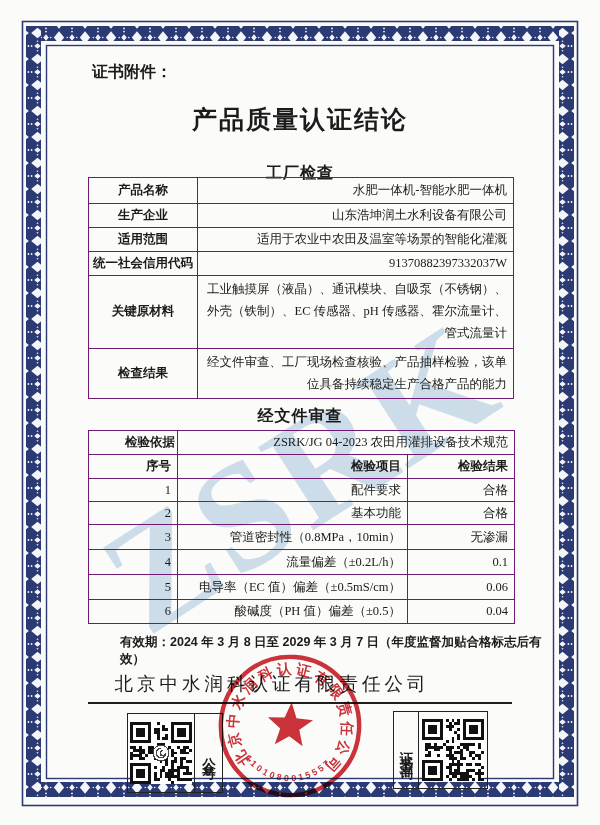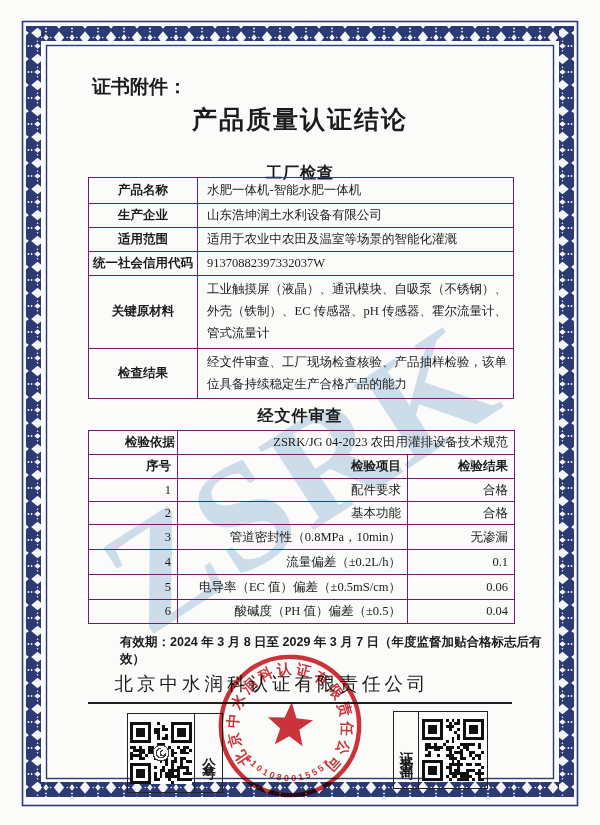"证书附件：" .attach { font-size: 19px -> 16px; top: 74px -> 62px }
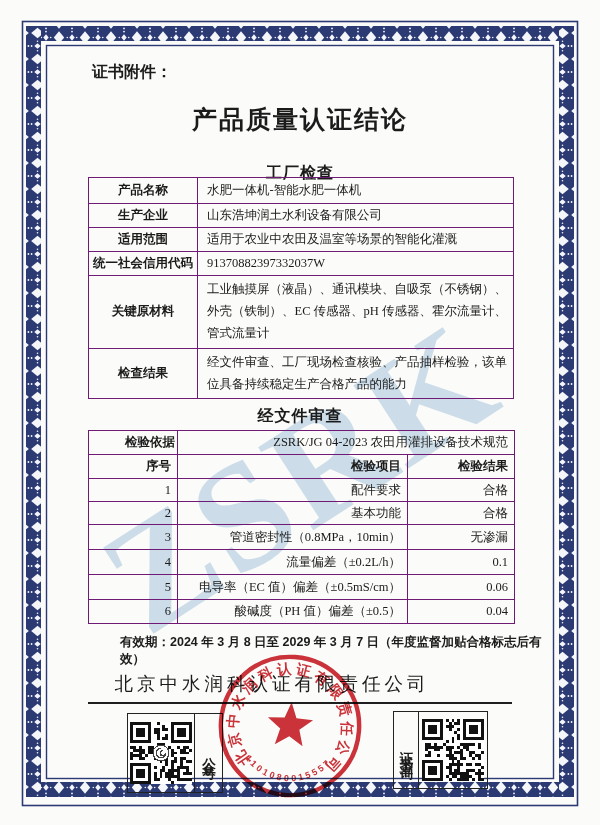"水肥一体机-智能水肥一体机" .t1 .val { text-align: left -> right }
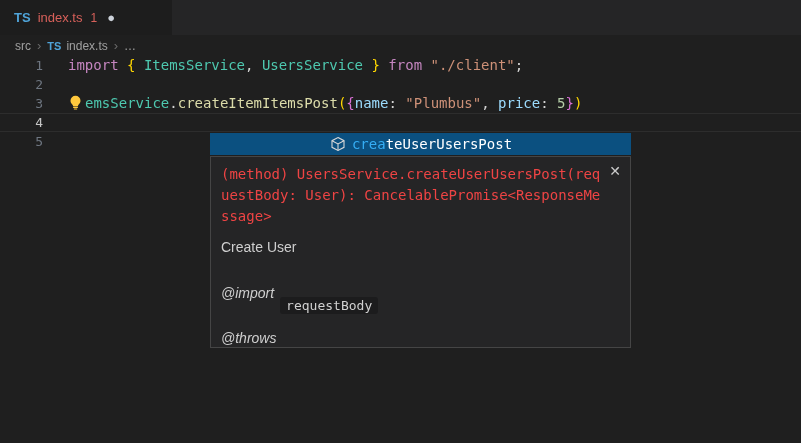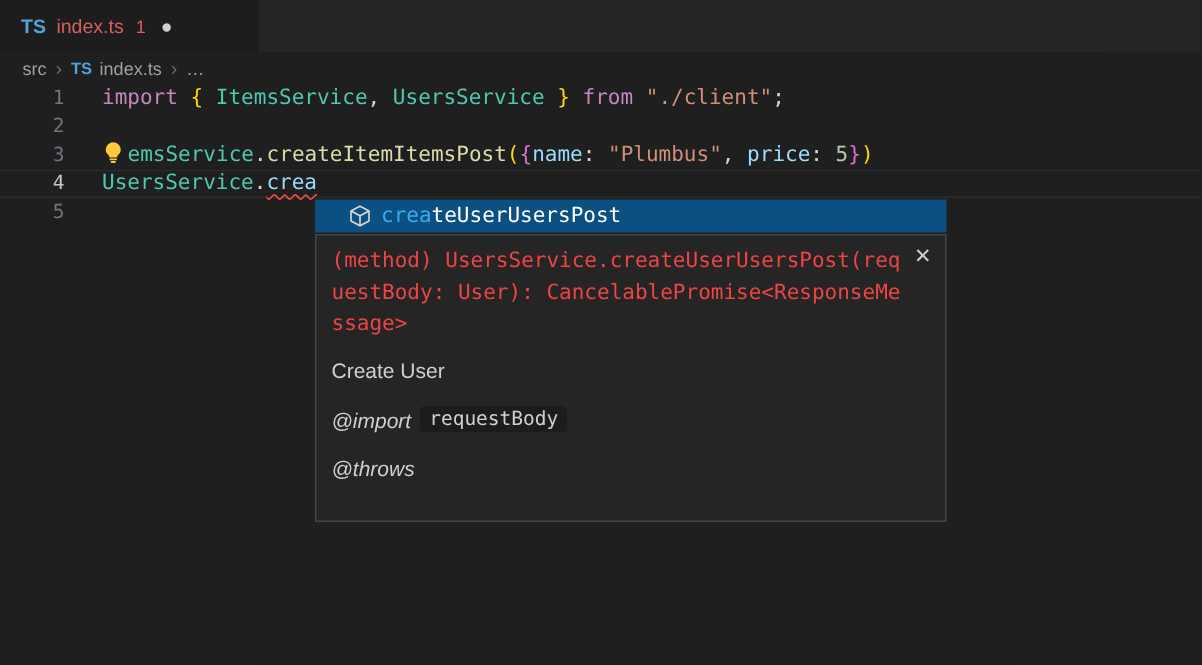"UsersService.crea" div.code { html: <div><span>UsersService</span><span>.</span><span>crea</span></div> -> none }
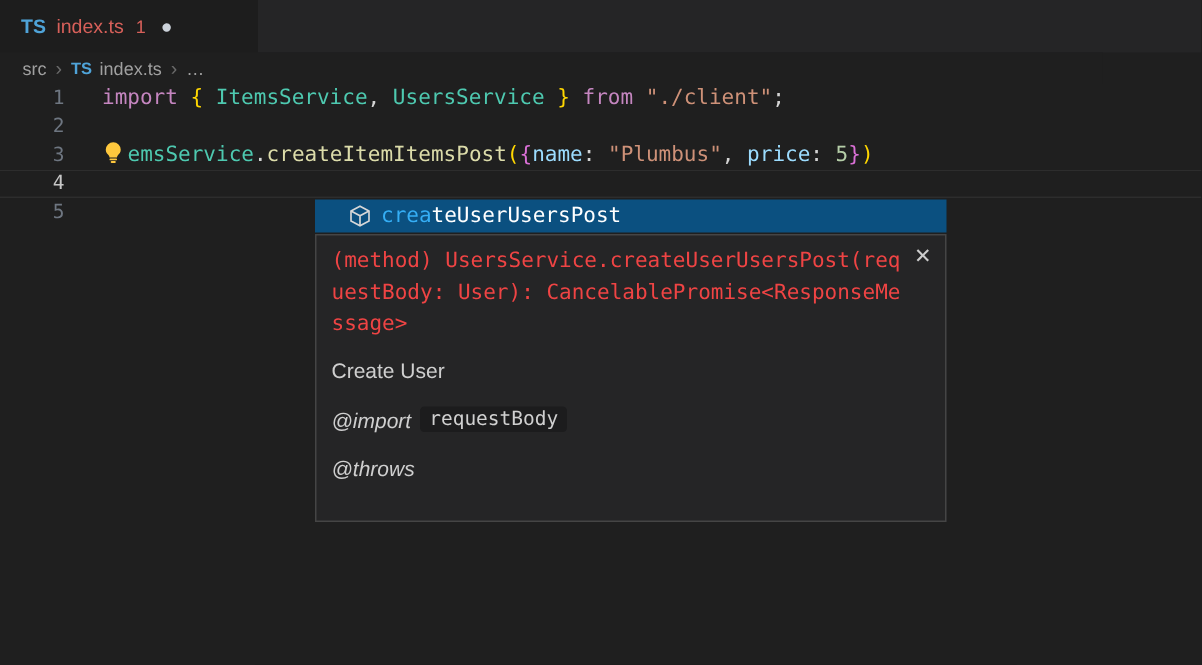"createUserUsersPost" .suggest-row { justify-content: none -> center; padding-left: 22px -> 1px }
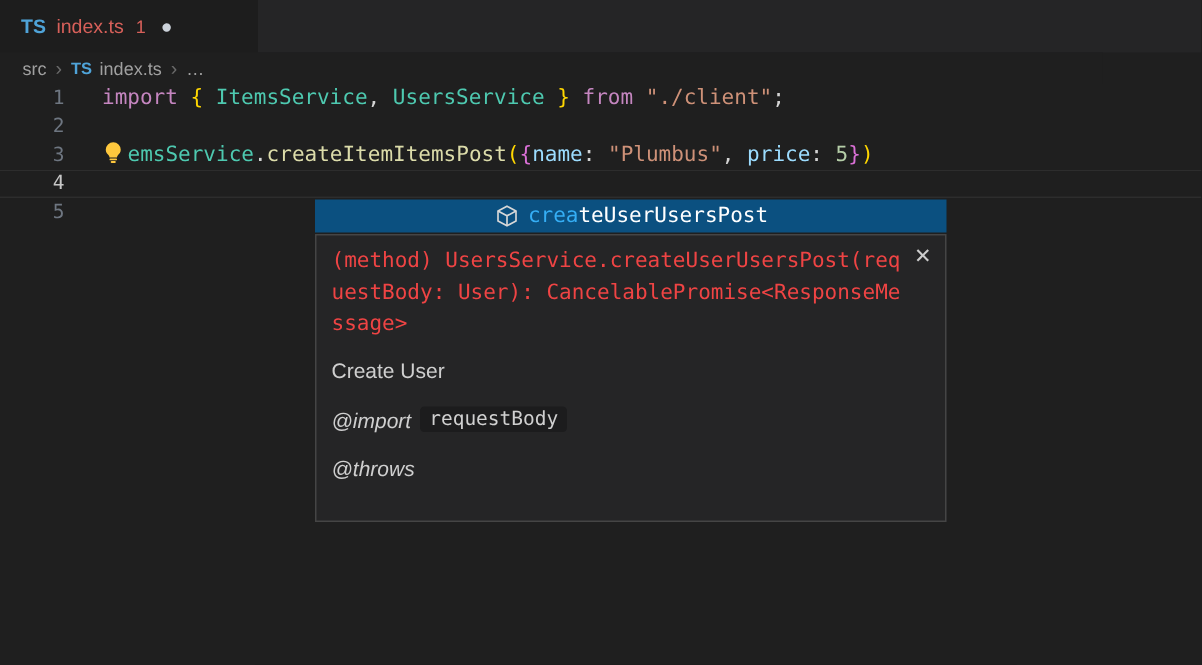"requestBody" .chip { margin-top: none -> 26px }
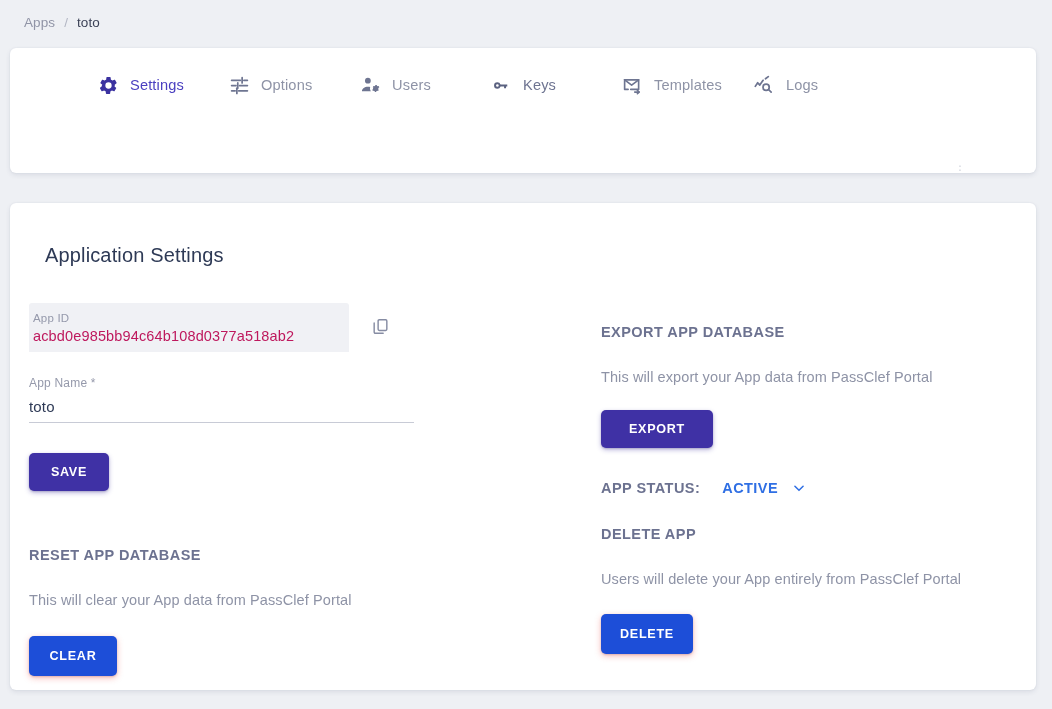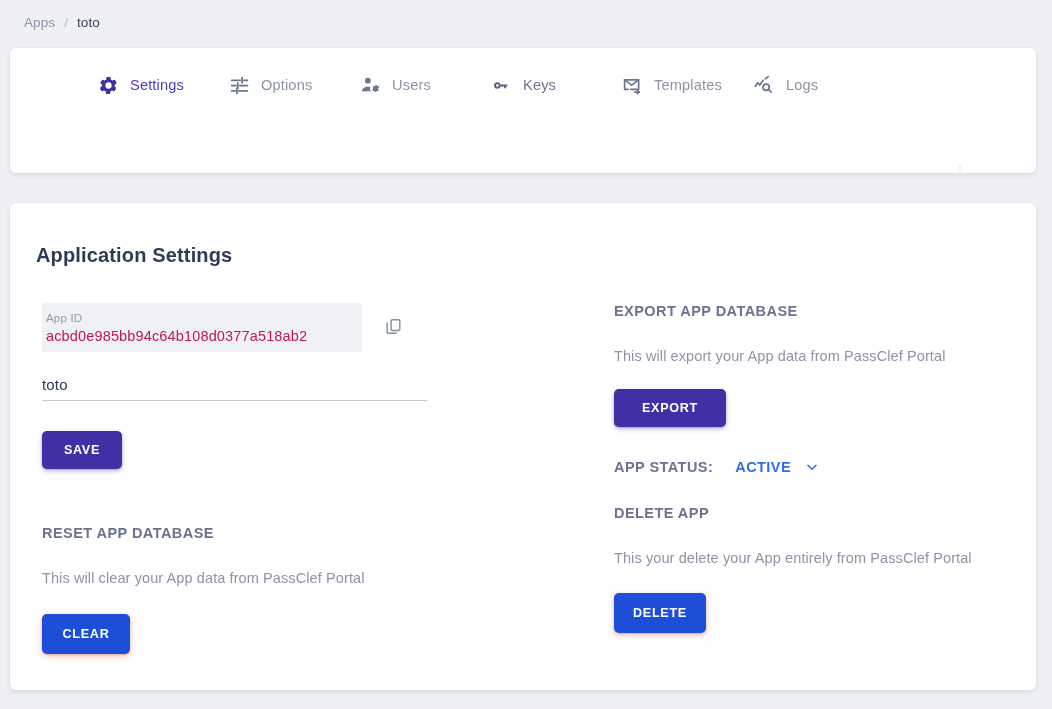"Application Settings" .card-title { font-weight: bold -> normal; padding-left: 26px -> 35px }
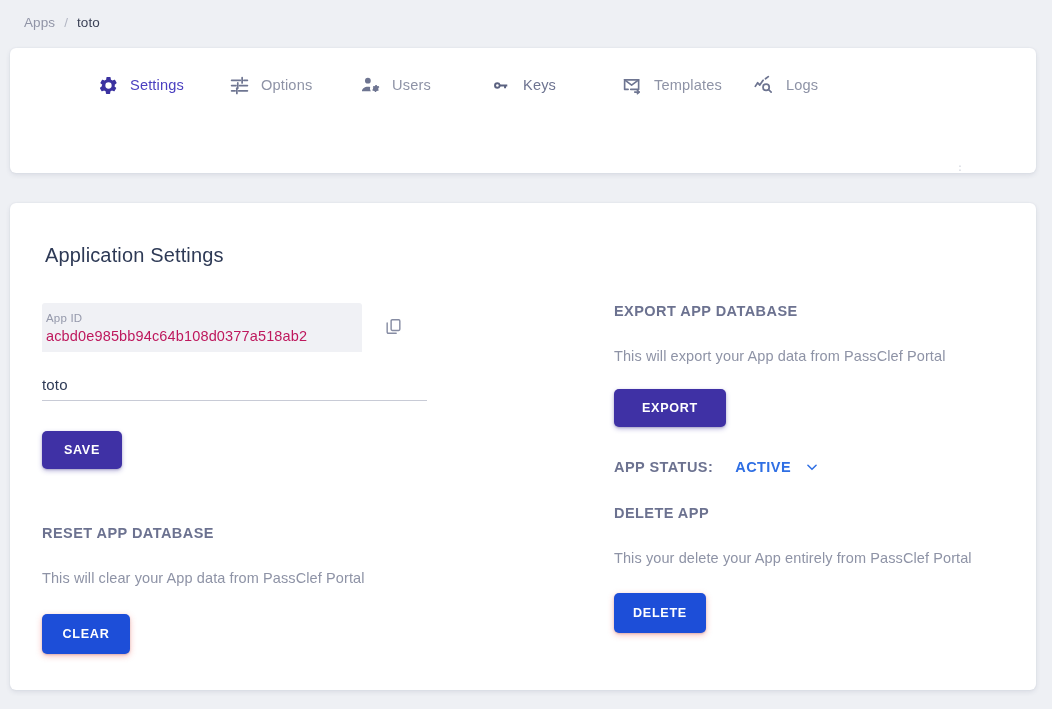"App ID" .columns { align-items: none -> center; padding-left: 32px -> 19px }
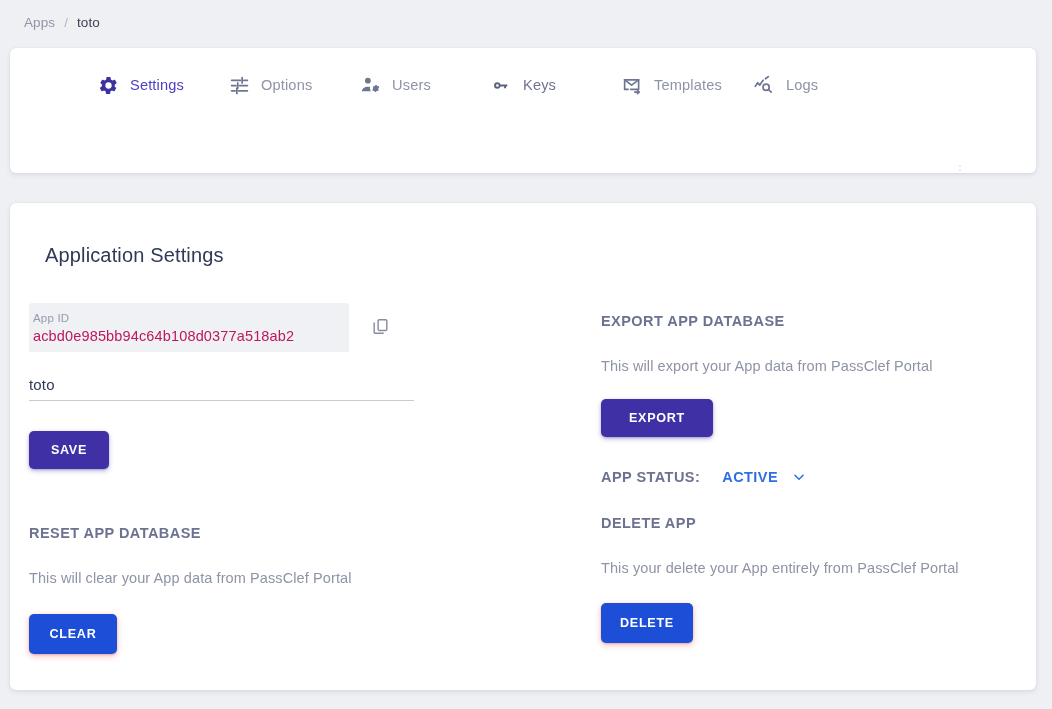"App Name *" span.field-label { html: none -> <span>App Name *</span> }
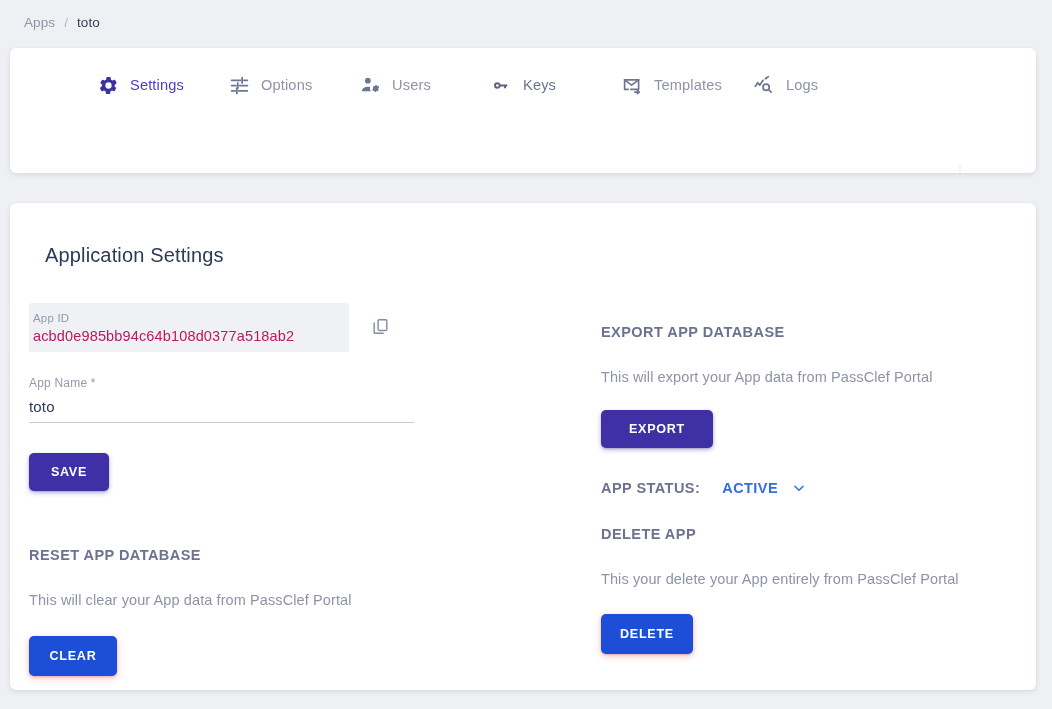"This your delete your App" div.section-desc { text: This your -> Users will }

=====

■ **To do**
Word for word, restate all of the data, but do not copy the pictures.

■ **Expected answer**
"证书附件：" .attach { font-size: 19px -> 16px; top: 74px -> 62px }
"水肥一体机-智能水肥一体机" .t1 .val { text-align: left -> right }
"UsersService.crea" div.code { html: <div><span>UsersService</span><span>.</span><span>crea</span></div> -> none }
"createUserUsersPost" .suggest-row { justify-content: none -> center; padding-left: 22px -> 1px }
"requestBody" .chip { margin-top: none -> 26px }
"Application Settings" .card-title { font-weight: bold -> normal; padding-left: 26px -> 35px }
"App ID" .columns { align-items: none -> center; padding-left: 32px -> 19px }
"App Name *" span.field-label { html: none -> <span>App Name *</span> }
"This your delete your App" div.section-desc { text: This your -> Users will }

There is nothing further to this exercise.